Our holding is supported by the legislature's 2001amendment of section 157.312(d). At that time the
legislature changed the statutory language from “overdue support" to amounts “due and owing."
Compare Tex. Fam. Code Ann. § 157.312(d) (Vernon Supp. 2008), with Act of May 15, 1997, 75th
Leg., R.S., ch. 420, § 2, 1997 Tex. Gen. Laws 1660, 1660, and Act of May 21, 1997, 75th Leg., R.S.,
ch.911, § 20, 1997 Tex. Gen. Laws 2864, 2868-69. With this amendment to section 157.312(d), the
legislature broadened the scope of the child-support lien statute to include all amounts of child support
due and owing, and not merely those amounts that are overdue. An amount of child support does not
have to constitute an arrearage before the lien arises under section 157.312(d).
John cites two cases in which the Texarkana Court of Appeals held that retroactive child support is not
an arrearage. See In re J.G.Z., 963 S.W.2d 144 (Tex. App.- Texarkana 1998, no pet.); see also In re
House, No. 06-99-00155-CV, 2000 WL 1238845 (Tex. App.- Texarkana Sept. 1, 2000, no pet.) (not
designated for publication). Those cases, however, were not decided under the Texas lien statute and
do not address whether a retroactive-support award is an amount Adue and owing" for purposes of
section 157.312(d). The cases address whether a retroactive child-support award constitutes a money
judgment for an arrearage. In re J.G.Z., 963 S.W.2d at 148; In re House, 2000 WL 1238845, at *2.
Because section 157.312(d) does not require a debt to be an arrearage before a lien can arise, the
Texarkana cases are inapplicable.
We hold that the trial court erred in granting John's motion to the extent that the trial court ordered the
child-support lien vacated and ordered the Attorney General to remove all such liens against John's
property as a result of the order to pay retroactive child support.
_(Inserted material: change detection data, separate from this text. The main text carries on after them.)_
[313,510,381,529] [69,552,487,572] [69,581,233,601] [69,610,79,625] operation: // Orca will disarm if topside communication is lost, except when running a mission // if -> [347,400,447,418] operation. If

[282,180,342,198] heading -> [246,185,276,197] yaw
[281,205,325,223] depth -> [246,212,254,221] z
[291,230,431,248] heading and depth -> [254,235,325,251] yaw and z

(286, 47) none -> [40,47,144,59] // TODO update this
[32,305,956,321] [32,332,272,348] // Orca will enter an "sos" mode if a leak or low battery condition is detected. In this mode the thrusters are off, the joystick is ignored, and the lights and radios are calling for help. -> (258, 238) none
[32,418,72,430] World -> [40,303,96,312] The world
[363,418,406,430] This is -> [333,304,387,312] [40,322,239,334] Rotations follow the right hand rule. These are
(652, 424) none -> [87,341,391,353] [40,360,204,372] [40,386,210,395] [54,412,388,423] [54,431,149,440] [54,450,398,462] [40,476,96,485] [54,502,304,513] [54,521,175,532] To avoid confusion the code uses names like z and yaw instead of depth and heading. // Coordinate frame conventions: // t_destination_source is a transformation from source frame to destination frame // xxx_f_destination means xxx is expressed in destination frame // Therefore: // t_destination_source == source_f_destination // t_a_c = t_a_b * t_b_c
Accordingly, we sustain the Attorney
General's first issue.
B. Did the trial court err in concluding that the retroactive support is not a past-due
amount under the federal income-tax-refund-intercept statute?
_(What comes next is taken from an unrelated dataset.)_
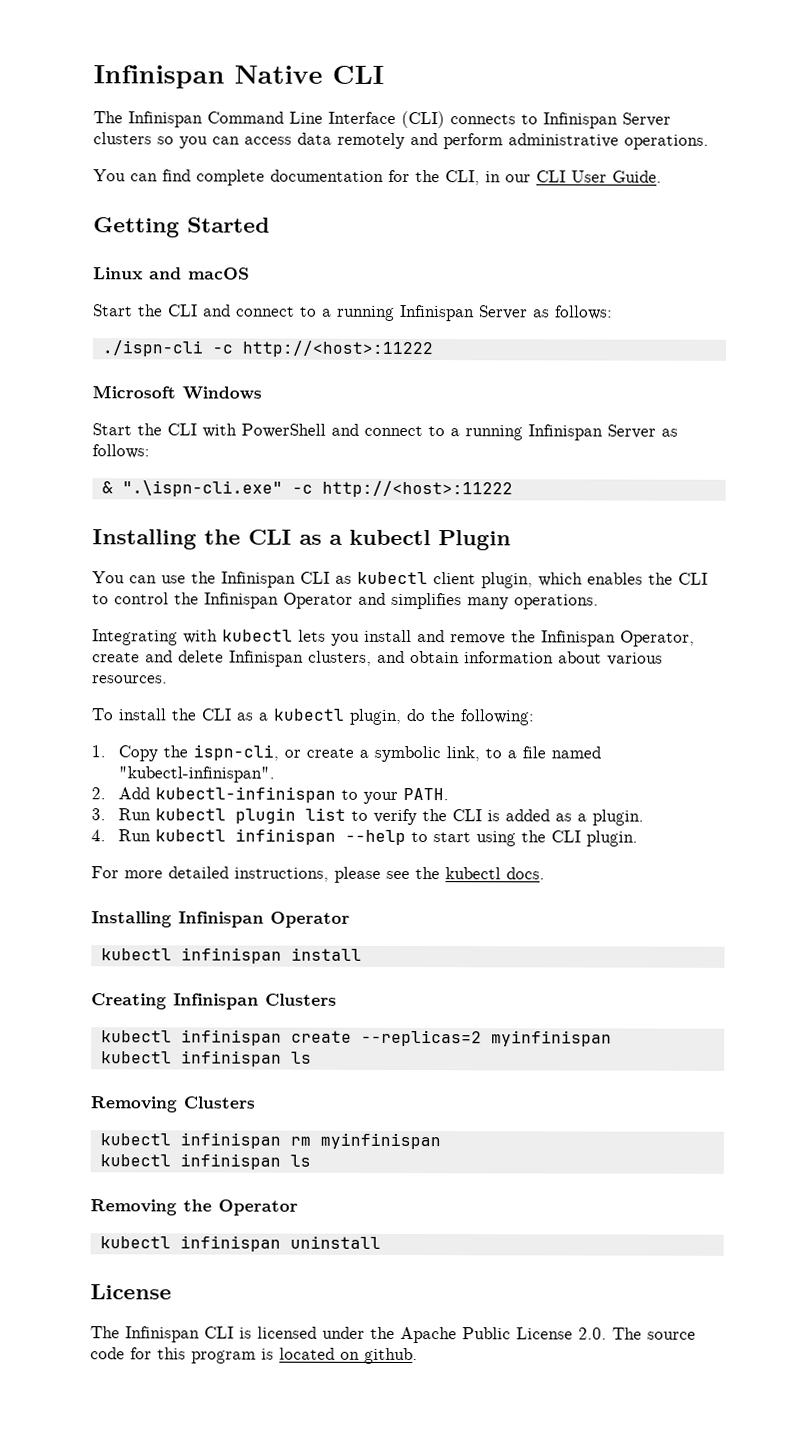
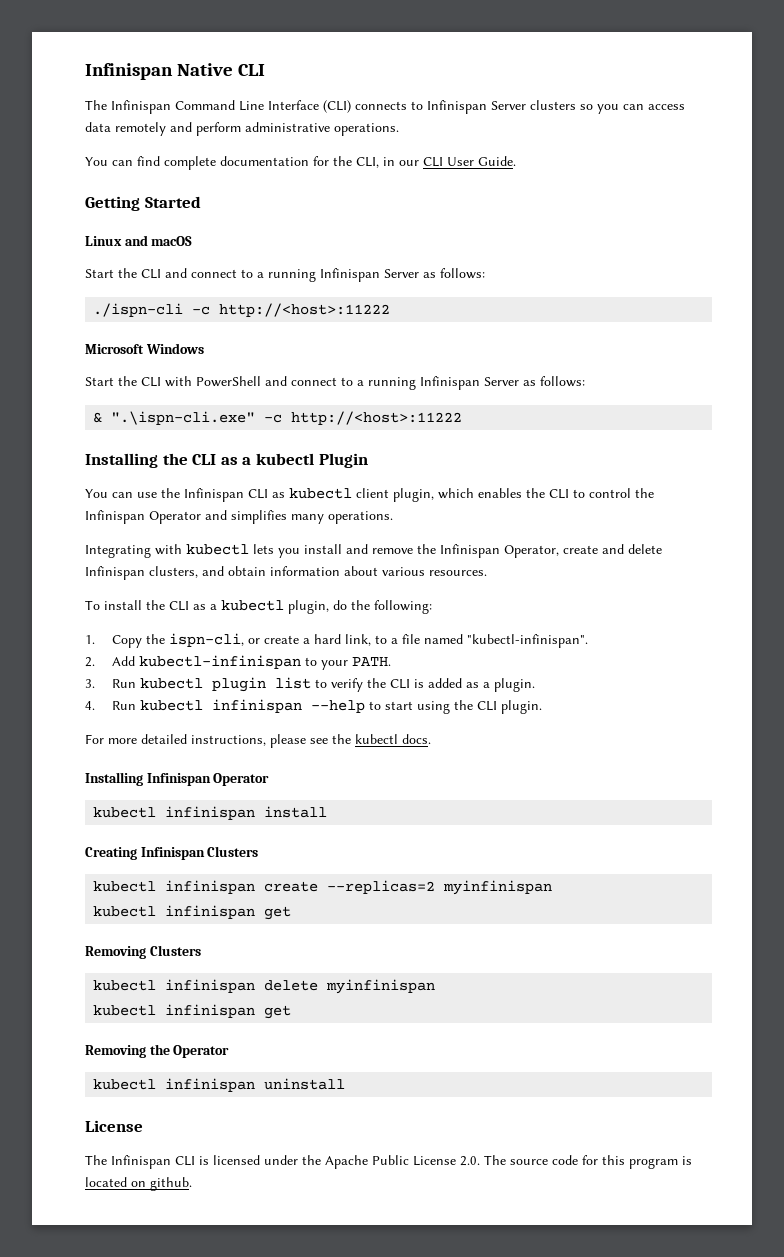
[373,745,441,763] symbolic -> [313,634,341,644] hard
[290,1051,312,1064] ls -> [264,906,292,920] get
[289,1132,441,1150] [99,1153,311,1170] rm myinfinispan // kubectl infinispan ls -> [264,979,436,994] [93,1004,292,1019] delete myinfinispan // kubectl infinispan get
In the second issue, the Attorney General argues that, in addition to the lien, it is entitled to intercept
John's federal income-tax refund because the amount of retroactive child-support awarded meets the
federal tax-refund-intercept statute's definition of past-due support. We disagree. The federal statute
expressly states that it applies to a “delinquency." The language used in the federal statute is not as
broad as that used in the Texas lien statute. Because the retroactive child support owed by John is not
a delinquency, it does not meet the definition of past-due support.
Under federal law, a state IV-D agency may collect past-due child support through offsets of federal
income-tax refunds. See Social Security Act, 42 U.S.C. § 664 (2003). Section 664(a)(2)(A) of the
Social Security Act provides in pertinent part as follows:
Upon receiving notice from a State agency administering a plan approved under this part that a named
individual owes past-due support (as that term is defined for purposes of this paragraph under
subsection (c) of this section) which such State has agreed to collect under section 654(4)(A)(ii) of this
title, and that the State agency has sent notice to such individual in accordance with paragraph (3)(A),
the Secretary of the Treasury shall determine whether any amounts, as refunds of Federal taxes paid,
are payable to such individual (regardless of whether such individual filed a tax return as a married or
unmarried individual). If the Secretary of the Treasury finds that any such amount is payable, he shall
withhold from such refunds an amount equal to such past-due support, and shall concurrently send
notice to such individual that the withholding has been made . . . .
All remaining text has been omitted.